Data in this exercise:
● ● ● ● ● ● ●

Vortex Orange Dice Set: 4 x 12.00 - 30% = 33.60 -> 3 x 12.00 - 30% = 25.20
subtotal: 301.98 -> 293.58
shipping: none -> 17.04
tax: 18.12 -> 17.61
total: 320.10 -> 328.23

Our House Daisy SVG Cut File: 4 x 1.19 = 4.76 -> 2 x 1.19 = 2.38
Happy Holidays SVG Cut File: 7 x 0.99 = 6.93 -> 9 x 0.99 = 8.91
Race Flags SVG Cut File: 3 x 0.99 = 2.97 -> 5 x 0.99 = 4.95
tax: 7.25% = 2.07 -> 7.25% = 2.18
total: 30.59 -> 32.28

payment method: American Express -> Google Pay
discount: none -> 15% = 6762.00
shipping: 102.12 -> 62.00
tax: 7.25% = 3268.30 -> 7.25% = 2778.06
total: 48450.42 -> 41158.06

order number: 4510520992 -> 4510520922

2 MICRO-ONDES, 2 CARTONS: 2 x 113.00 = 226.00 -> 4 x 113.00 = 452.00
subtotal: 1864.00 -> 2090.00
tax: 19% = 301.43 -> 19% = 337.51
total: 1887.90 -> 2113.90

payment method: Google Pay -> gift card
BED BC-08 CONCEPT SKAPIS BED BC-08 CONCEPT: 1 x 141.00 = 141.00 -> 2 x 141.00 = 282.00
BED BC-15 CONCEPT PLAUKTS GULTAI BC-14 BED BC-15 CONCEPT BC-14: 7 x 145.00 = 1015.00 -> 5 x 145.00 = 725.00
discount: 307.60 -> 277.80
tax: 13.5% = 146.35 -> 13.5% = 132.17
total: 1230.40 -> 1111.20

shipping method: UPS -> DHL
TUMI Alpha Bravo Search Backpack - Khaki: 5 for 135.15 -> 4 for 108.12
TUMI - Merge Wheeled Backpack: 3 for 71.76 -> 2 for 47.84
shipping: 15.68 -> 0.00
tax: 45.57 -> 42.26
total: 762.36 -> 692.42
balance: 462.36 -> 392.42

● ● ● ● ● ● ●

What to produce: Word for word, transcribe each record.

Output of the exercise:
Vortex Orange Dice Set: 4 x 12.00 - 30% = 33.60 -> 3 x 12.00 - 30% = 25.20
subtotal: 301.98 -> 293.58
shipping: none -> 17.04
tax: 18.12 -> 17.61
total: 320.10 -> 328.23

Our House Daisy SVG Cut File: 4 x 1.19 = 4.76 -> 2 x 1.19 = 2.38
Happy Holidays SVG Cut File: 7 x 0.99 = 6.93 -> 9 x 0.99 = 8.91
Race Flags SVG Cut File: 3 x 0.99 = 2.97 -> 5 x 0.99 = 4.95
tax: 7.25% = 2.07 -> 7.25% = 2.18
total: 30.59 -> 32.28

payment method: American Express -> Google Pay
discount: none -> 15% = 6762.00
shipping: 102.12 -> 62.00
tax: 7.25% = 3268.30 -> 7.25% = 2778.06
total: 48450.42 -> 41158.06

order number: 4510520992 -> 4510520922

2 MICRO-ONDES, 2 CARTONS: 2 x 113.00 = 226.00 -> 4 x 113.00 = 452.00
subtotal: 1864.00 -> 2090.00
tax: 19% = 301.43 -> 19% = 337.51
total: 1887.90 -> 2113.90

payment method: Google Pay -> gift card
BED BC-08 CONCEPT SKAPIS BED BC-08 CONCEPT: 1 x 141.00 = 141.00 -> 2 x 141.00 = 282.00
BED BC-15 CONCEPT PLAUKTS GULTAI BC-14 BED BC-15 CONCEPT BC-14: 7 x 145.00 = 1015.00 -> 5 x 145.00 = 725.00
discount: 307.60 -> 277.80
tax: 13.5% = 146.35 -> 13.5% = 132.17
total: 1230.40 -> 1111.20

shipping method: UPS -> DHL
TUMI Alpha Bravo Search Backpack - Khaki: 5 for 135.15 -> 4 for 108.12
TUMI - Merge Wheeled Backpack: 3 for 71.76 -> 2 for 47.84
shipping: 15.68 -> 0.00
tax: 45.57 -> 42.26
total: 762.36 -> 692.42
balance: 462.36 -> 392.42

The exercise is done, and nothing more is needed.